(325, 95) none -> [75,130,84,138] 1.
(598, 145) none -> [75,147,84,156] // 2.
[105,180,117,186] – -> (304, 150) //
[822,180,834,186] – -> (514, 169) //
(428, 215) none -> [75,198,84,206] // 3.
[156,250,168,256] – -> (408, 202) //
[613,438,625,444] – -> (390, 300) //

---------------

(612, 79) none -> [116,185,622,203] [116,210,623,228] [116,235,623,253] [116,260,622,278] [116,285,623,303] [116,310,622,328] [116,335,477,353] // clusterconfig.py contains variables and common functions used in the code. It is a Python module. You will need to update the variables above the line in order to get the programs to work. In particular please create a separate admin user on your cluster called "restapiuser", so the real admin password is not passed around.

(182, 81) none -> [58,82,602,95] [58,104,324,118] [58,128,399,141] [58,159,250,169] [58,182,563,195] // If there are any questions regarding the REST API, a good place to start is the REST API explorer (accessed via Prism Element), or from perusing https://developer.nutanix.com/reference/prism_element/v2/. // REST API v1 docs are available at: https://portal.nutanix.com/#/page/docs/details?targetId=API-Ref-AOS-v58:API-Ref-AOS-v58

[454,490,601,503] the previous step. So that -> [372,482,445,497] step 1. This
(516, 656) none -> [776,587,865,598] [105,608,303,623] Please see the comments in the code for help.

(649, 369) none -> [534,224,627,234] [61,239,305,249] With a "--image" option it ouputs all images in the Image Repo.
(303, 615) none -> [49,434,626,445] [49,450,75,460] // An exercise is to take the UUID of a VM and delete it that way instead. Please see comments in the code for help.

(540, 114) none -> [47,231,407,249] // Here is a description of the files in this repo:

---------------

**TASK PROMPT:** Of the entries listed above, reproduce only the lines starting at the line containing "(325, 95) none -> [75,130,84,138] 1." and ending at the line containing "[613,438,625,444] – -> (390, 300) //". Include both, exactly as they stand.

**REPLY:**
(325, 95) none -> [75,130,84,138] 1.
(598, 145) none -> [75,147,84,156] // 2.
[105,180,117,186] – -> (304, 150) //
[822,180,834,186] – -> (514, 169) //
(428, 215) none -> [75,198,84,206] // 3.
[156,250,168,256] – -> (408, 202) //
[613,438,625,444] – -> (390, 300) //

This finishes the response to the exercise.